Ausgerechnet eines der ältesten Unternehmen der Schweiz gewinnt einen Disruptionspreis. Das liegt daran, dass sich die Glockengiesserei H. Rüetschi AG in den 650 Jahren ihres Bestehens immer wieder neu erfinden musste.

Die härtesten Zeiten dürfte das Unternehmen, das zu den ersten im Schweizer Handelsregister zählt, in der Zeit der Reformation durchgemacht haben: Kirchengeläute waren damals Jahrzehntelang verboten. Die Giesserei hatte aber ein zweites Standbein: Kanonen.
Während sich der Glockenguss wieder erholte, fielen die Kanonen ihrerseits 1873 wegen der Einführung von Krupp-Stahlgeschützen weg. Mit dem Giessereiangebot für Künstler erschloss man sich ab 1926 ganz andere Absatzmärkte. Einst eine von 15 Glockengiessereien, ist das Unternehmen heute ein Kompetenzzentrum für Geläutesanierung und Kirchturmtechnik. Die H. Rüetschi AG zählt rund 25 Mitarbeitende aus 12 verschiedenen Berufen.
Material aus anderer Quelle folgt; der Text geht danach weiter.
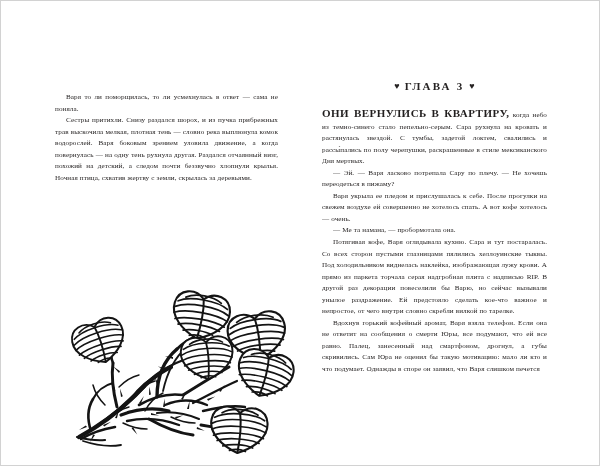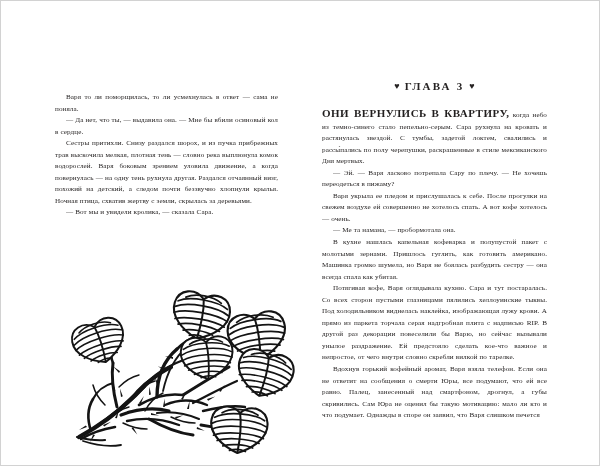"— Да нет, что ты," p.body-text { html: <p>— Да нет, что ты, — выдавила она. — Мне бы вбили осиновый кол в сердце.</p> -> none }
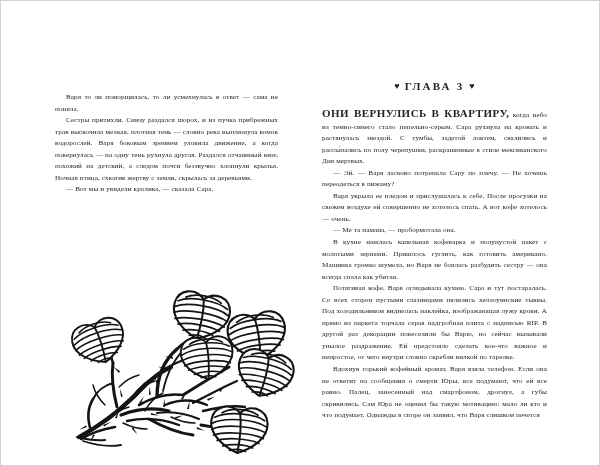"— Вот мы и увидели" p.body-text { html: <p>— Вот мы и увидели кролика, — сказала Сара.</p> -> none }
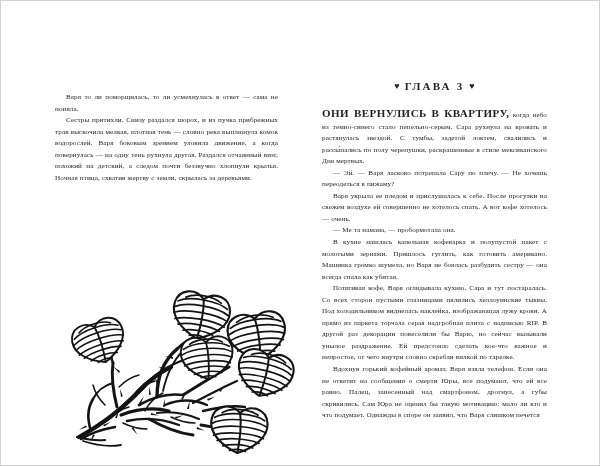"В кухне нашлась капельная кофеварка" p.body-text { html: <p>В кухне нашлась капельная кофеварка и полупустой пакет с молотыми зернами. Пришлось гуглить, как готовить американо. Машинка громко шумела, но Варя не боялась разбудить сестру — она всегда спала как убитая.</p> -> none }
Mit dem «Phönix-Award» der der seit 2018 bestehenden Initiative Nachfolgebus.ch ist das Unternehmen in der Kategorie «Innovation/Disruption/Erneuerungsfähigkeit» ausgezeichnet worden, weil das uralte Unternehmen seinen langen Atem vor allem der ständigen Neuerfindung verdankt und das Klischee Lügen straft, wonach etablierte Unternehmen in der Disruption immer neuen Start-ups Platz machen.